= Beginning of Section =

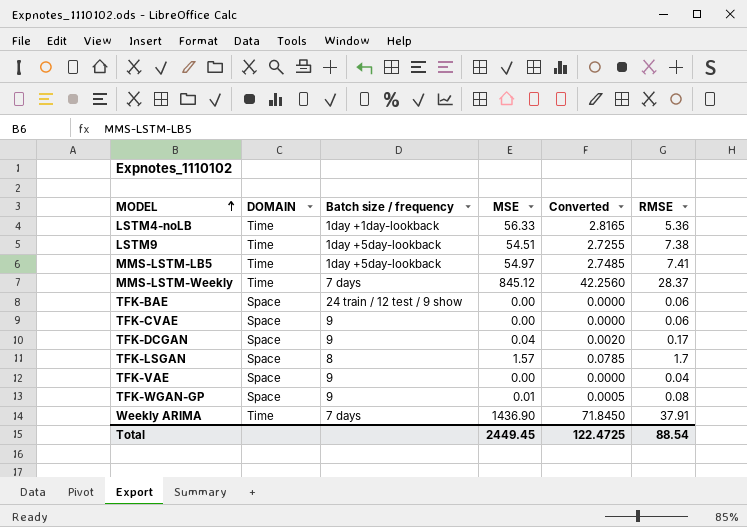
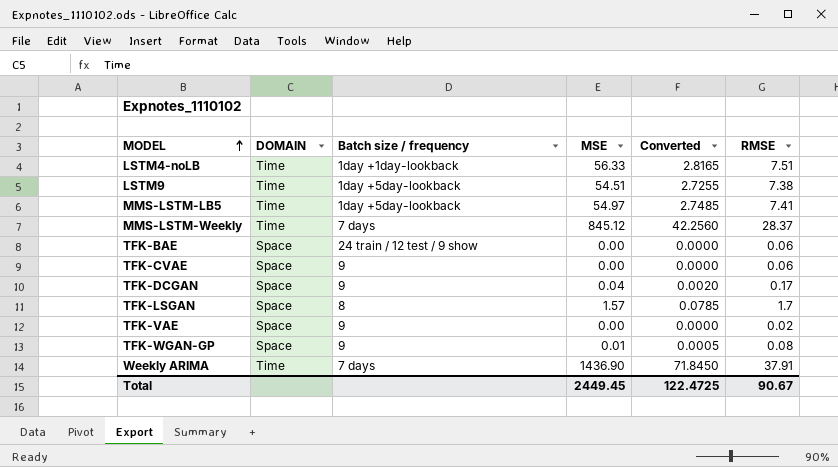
LSTM4-noLB | RMSE: 5.36 -> 7.51
TFK-VAE | RMSE: 0.04 -> 0.02
Total | RMSE: 88.54 -> 90.67

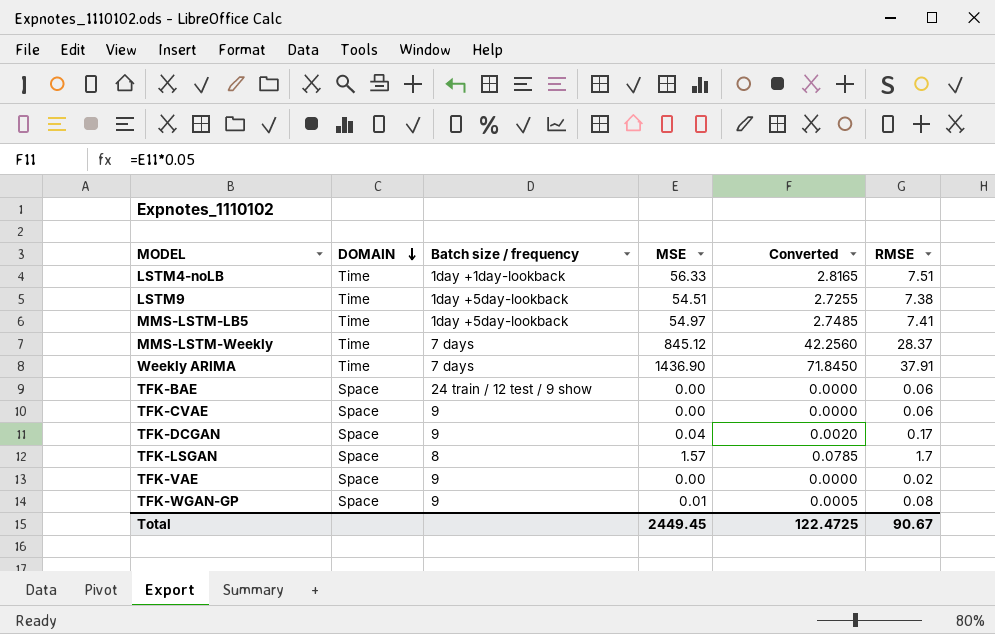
row order: MODEL ascending -> DOMAIN descending

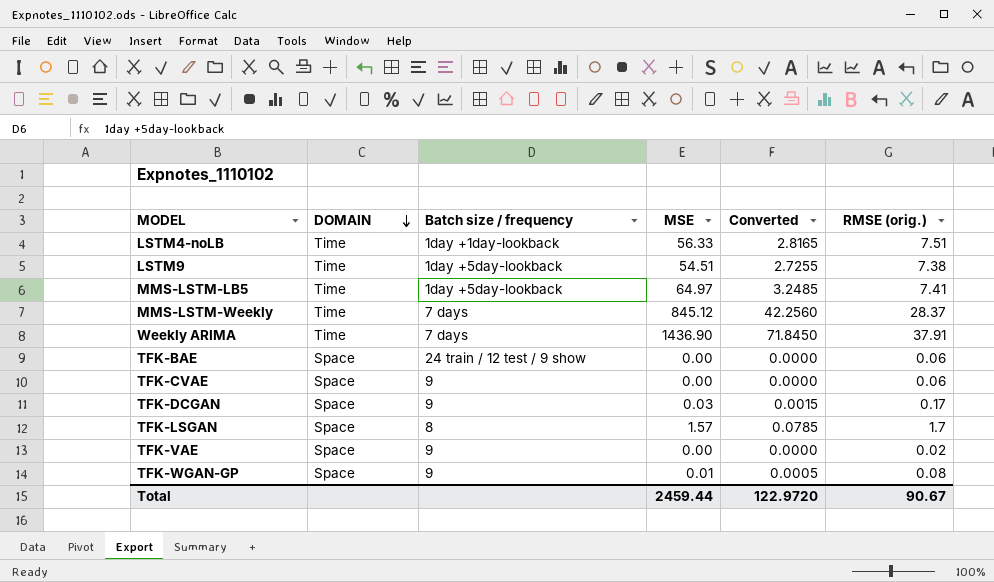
column name: RMSE -> RMSE (orig.)
MMS-LSTM-LB5 | MSE: 54.97 -> 64.97
MMS-LSTM-LB5 | Converted: 2.7485 -> 3.2485
TFK-DCGAN | MSE: 0.04 -> 0.03
TFK-DCGAN | Converted: 0.0020 -> 0.0015
Total | MSE: 2449.45 -> 2459.44
Total | Converted: 122.4725 -> 122.9720

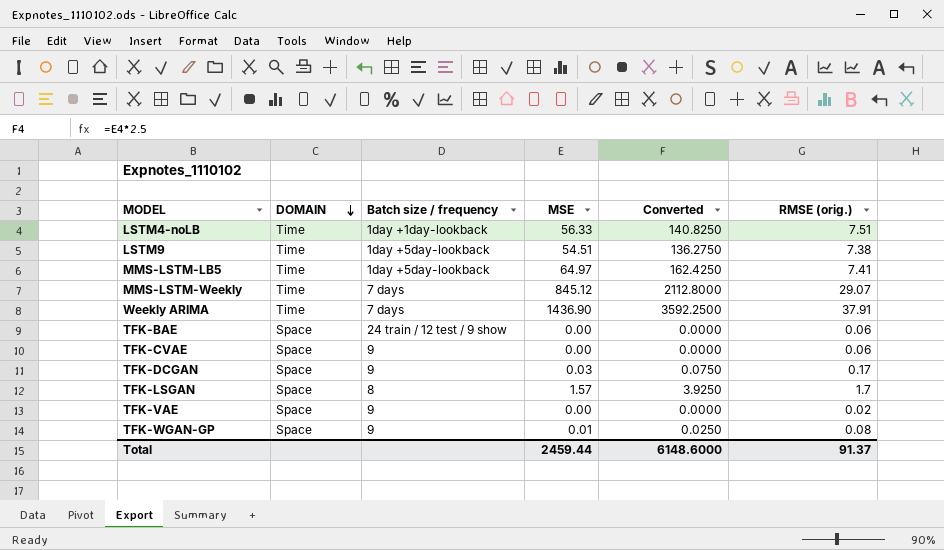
column Converted | formula: [MSE] * 0.05 -> [MSE] * 2.5
MMS-LSTM-Weekly | RMSE (orig.): 28.37 -> 29.07
Total | Converted: 122.9720 -> 6148.6000
Total | RMSE (orig.): 90.67 -> 91.37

= End of Section =

GOAL OF THE EXERCISE: Word for word, restate the line that contains "column Converted |" and each line after it, up to and including the last line of the listing; include nothing else.

SOLUTION:
column Converted | formula: [MSE] * 0.05 -> [MSE] * 2.5
MMS-LSTM-Weekly | RMSE (orig.): 28.37 -> 29.07
Total | Converted: 122.9720 -> 6148.6000
Total | RMSE (orig.): 90.67 -> 91.37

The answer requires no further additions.